A walk from the wild side

ANYONE who thinks they’ve had a tough life should take time out to read up on Angel Cabrera.

A walk from the wild side

The reigning Masters champion had an upbringing so traumatic that nothing he faces on the golf course seems like that big a deal.

His father abandoned the family when he was just three years old and his mother took his two younger siblings away, leaving him to be raised by someone else.

“You were born on the street, you have to defend yourself to survive, work to eat, steal a chicken to make a soup,’’ Cabrera once said. “All of that makes you stronger.’’

Things were so tight that Cabrera and a friend once stole a dog from a local Japanese businessman and sold it back to him.

“I asked him if he wasn’t afraid of chicken snakes in the hen-house at night or the dogs or the owner,” Cabrera’s Texan coach Charlie Epps said of the former caddie’s youthful escapades.

“He said, ‘Charlie, when you’re hungry you’re not afraid of anything.’ He’s not afraid to lose. So the secret is, you’ve got to learn how to steal chickens.”

Francisco Aleman, a long time commentator for ESPN Deportes said: “He had a very cruel infancy. These things that happened to him as a little boy marked his personality.”

Now aged 40, Cabrera feels perfectly at ease as he bids to become just the fourth player to successfully defend the Masters.

The others were Jack Nicklaus (1966), Nick Faldo (1990) and Tiger Woods (2002).

“I think winning the Masters is the most difficult thing in golf,” Cabrera said at Augusta yesterday. “So anything that comes now is more accessible.”

Assessing his chances of retaining the title, Cabrera said: “I think the chances, I have the possibility. Maybe I haven’t had the great results lately, but I do feel the chance is out there and I feel confident about it.”

Cabrera’s victory in a three-man play-off with Chad Campbell and Kenny Perry was the stuff of dreams.

At the first extra hole, he was in trees right of the 18th, ricocheted back to the fairway trying to play through a narrow gap and made a brilliant par from short of the green.

This year his son Angelito has made the trip to Augusta and Cabrera couldn’t resist showing his son the gap he tried to play through last year.

“I’m the one who wanted to go see that shot, but he was a perfect excuse, and I said, well, I hit the shot that way and it came out that way, and that’s what happened,” Cabrera said with a grin. “He said, no, you’re crazy, there’s nothing there to shoot at.”

Overcoming impossible odds is nothing new to Cabrera. Now he hopes to join Pádraig Harrington, Vijay Singh, Ernie Els and Phil Mickelson and become a three-time major winner. “I think it would be a great honour to be able to be on that list,” he said, “especially now I think it’s going to be harder for players to get to that list.”
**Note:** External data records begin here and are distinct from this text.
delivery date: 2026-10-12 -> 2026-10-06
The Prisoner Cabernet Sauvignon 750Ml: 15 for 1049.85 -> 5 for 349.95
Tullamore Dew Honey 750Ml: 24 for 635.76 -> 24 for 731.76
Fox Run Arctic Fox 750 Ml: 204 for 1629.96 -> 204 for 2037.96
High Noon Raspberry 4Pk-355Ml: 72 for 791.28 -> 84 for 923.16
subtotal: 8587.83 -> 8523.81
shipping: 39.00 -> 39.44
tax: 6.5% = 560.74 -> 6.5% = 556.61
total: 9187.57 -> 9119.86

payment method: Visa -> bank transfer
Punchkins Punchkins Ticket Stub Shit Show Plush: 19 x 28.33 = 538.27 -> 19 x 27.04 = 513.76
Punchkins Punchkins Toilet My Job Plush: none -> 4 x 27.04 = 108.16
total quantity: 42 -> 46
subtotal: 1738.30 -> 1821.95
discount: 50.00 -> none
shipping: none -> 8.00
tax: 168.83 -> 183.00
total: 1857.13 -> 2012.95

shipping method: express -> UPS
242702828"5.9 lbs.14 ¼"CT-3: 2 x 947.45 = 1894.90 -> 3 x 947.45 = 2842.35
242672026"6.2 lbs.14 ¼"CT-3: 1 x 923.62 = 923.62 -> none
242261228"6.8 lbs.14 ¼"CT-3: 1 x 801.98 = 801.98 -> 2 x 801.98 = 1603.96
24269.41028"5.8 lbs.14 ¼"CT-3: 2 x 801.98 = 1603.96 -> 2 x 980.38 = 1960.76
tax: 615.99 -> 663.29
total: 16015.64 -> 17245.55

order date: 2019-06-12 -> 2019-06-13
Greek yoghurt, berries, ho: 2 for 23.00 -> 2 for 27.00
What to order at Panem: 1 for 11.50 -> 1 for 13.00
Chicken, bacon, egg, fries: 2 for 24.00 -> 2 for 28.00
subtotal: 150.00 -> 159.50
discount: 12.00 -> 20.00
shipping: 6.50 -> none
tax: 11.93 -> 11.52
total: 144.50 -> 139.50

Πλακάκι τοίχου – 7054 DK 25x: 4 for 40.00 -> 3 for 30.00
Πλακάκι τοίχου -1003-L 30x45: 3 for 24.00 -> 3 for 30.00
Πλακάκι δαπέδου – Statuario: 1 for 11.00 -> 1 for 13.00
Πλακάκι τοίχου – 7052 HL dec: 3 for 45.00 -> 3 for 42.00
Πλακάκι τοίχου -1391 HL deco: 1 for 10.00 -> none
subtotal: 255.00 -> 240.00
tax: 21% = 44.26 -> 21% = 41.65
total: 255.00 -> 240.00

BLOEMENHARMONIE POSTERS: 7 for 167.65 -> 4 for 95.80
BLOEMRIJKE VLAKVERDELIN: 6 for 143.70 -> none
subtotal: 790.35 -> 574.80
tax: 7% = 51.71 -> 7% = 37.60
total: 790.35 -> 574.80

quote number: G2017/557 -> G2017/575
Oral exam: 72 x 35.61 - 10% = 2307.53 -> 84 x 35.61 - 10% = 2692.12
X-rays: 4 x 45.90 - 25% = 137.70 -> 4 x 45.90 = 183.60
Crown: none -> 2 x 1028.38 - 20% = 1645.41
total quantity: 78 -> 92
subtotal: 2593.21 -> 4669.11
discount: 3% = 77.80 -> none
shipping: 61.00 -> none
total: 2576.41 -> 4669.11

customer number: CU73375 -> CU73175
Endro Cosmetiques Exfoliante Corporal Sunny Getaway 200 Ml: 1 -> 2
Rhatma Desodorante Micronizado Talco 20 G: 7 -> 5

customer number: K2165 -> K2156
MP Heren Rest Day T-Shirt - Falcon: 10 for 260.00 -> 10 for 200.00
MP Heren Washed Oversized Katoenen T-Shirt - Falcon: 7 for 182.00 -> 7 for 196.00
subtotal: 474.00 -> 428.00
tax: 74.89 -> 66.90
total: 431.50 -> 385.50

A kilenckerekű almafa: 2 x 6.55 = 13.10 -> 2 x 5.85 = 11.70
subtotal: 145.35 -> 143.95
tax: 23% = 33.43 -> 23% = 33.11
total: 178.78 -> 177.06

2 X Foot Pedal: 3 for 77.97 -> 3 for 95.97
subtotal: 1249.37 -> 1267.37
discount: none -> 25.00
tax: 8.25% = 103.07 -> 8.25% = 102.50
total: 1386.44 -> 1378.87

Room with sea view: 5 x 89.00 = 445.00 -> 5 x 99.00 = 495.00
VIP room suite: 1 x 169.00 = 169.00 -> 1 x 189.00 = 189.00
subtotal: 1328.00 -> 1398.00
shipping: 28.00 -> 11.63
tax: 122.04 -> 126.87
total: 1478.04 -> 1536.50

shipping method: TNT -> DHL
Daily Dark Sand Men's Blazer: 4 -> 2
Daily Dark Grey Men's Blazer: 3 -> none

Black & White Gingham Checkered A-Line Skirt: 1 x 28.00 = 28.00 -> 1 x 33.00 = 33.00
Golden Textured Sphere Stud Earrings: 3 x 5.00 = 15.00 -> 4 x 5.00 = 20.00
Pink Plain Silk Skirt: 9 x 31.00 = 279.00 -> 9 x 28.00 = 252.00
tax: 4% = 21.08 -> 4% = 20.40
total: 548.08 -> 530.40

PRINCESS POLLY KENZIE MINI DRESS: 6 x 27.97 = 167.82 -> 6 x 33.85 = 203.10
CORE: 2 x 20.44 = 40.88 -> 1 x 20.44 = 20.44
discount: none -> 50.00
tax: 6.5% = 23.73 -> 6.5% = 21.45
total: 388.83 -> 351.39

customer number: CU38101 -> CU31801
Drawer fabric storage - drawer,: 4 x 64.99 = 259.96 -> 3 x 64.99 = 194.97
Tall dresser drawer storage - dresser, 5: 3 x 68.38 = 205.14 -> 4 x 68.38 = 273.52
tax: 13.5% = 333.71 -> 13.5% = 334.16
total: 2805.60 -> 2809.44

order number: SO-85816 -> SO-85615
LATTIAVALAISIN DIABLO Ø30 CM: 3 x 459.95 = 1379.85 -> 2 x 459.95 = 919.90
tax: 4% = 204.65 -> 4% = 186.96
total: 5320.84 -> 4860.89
Whatever happens, returning to Augusta as the defending champion is a special feeling.

“It was a great sensation, a great satisfaction going down where I had left it last year with the jacket on,” Cabrera said of his drive down Magnolia Lane earlier this week. “It’s very hard even to describe what I felt.”

Asked what his remembers of last year, he said: “I think when that winning putt, that putt I sank to win the tournament is something that’s always going to stay in my mind forever.”

Growing up, he didn’t own shoes, never mind golf shoes. This week he’s changing in the Champions Locker room.

“It’s very hard to describe what it’s like to walk in there to see all of the names on the lockers and look around and see Ballesteros, Faldo, Nicklaus, it’s a great experience and it’s hard to describe,” he said.

Winning another major is all he thinks about but he denies that he once said he would win five Grand Slams.

He said: “First of all, I said that I wasn’t going to win five; that I would like to win five, but there’s a hunger, the challenge, and it’s always out there and trying to get it.”

As every great player knows, a hungry sportsman is a dangerous beast, even if his nickname is “the Duck”.